Requirement>
Please give the data again in full, exactly as it reads.

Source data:
....

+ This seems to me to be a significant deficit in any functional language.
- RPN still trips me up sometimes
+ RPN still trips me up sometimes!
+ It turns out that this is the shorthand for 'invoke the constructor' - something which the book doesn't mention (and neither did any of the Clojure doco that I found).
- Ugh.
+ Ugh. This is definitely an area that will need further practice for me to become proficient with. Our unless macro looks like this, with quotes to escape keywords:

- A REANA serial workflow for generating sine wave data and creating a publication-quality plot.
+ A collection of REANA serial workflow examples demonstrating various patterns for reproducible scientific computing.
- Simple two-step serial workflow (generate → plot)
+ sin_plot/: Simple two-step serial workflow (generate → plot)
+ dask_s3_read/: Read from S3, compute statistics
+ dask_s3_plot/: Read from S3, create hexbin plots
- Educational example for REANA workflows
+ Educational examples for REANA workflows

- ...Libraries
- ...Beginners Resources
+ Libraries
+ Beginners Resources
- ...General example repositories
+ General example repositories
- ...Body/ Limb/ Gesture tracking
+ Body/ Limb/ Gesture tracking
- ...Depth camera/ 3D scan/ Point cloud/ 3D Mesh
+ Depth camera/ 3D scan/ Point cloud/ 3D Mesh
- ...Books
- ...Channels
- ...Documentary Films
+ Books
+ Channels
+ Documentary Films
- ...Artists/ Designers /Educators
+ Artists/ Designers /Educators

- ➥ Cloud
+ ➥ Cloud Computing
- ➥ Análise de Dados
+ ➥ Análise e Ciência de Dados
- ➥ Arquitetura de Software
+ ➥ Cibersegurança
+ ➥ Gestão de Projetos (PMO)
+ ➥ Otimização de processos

....

Answer below>
+ This seems to me to be a significant deficit in any functional language.
- RPN still trips me up sometimes
+ RPN still trips me up sometimes!
+ It turns out that this is the shorthand for 'invoke the constructor' - something which the book doesn't mention (and neither did any of the Clojure doco that I found).
- Ugh.
+ Ugh. This is definitely an area that will need further practice for me to become proficient with. Our unless macro looks like this, with quotes to escape keywords:

- A REANA serial workflow for generating sine wave data and creating a publication-quality plot.
+ A collection of REANA serial workflow examples demonstrating various patterns for reproducible scientific computing.
- Simple two-step serial workflow (generate → plot)
+ sin_plot/: Simple two-step serial workflow (generate → plot)
+ dask_s3_read/: Read from S3, compute statistics
+ dask_s3_plot/: Read from S3, create hexbin plots
- Educational example for REANA workflows
+ Educational examples for REANA workflows

- ...Libraries
- ...Beginners Resources
+ Libraries
+ Beginners Resources
- ...General example repositories
+ General example repositories
- ...Body/ Limb/ Gesture tracking
+ Body/ Limb/ Gesture tracking
- ...Depth camera/ 3D scan/ Point cloud/ 3D Mesh
+ Depth camera/ 3D scan/ Point cloud/ 3D Mesh
- ...Books
- ...Channels
- ...Documentary Films
+ Books
+ Channels
+ Documentary Films
- ...Artists/ Designers /Educators
+ Artists/ Designers /Educators

- ➥ Cloud
+ ➥ Cloud Computing
- ➥ Análise de Dados
+ ➥ Análise e Ciência de Dados
- ➥ Arquitetura de Software
+ ➥ Cibersegurança
+ ➥ Gestão de Projetos (PMO)
+ ➥ Otimização de processos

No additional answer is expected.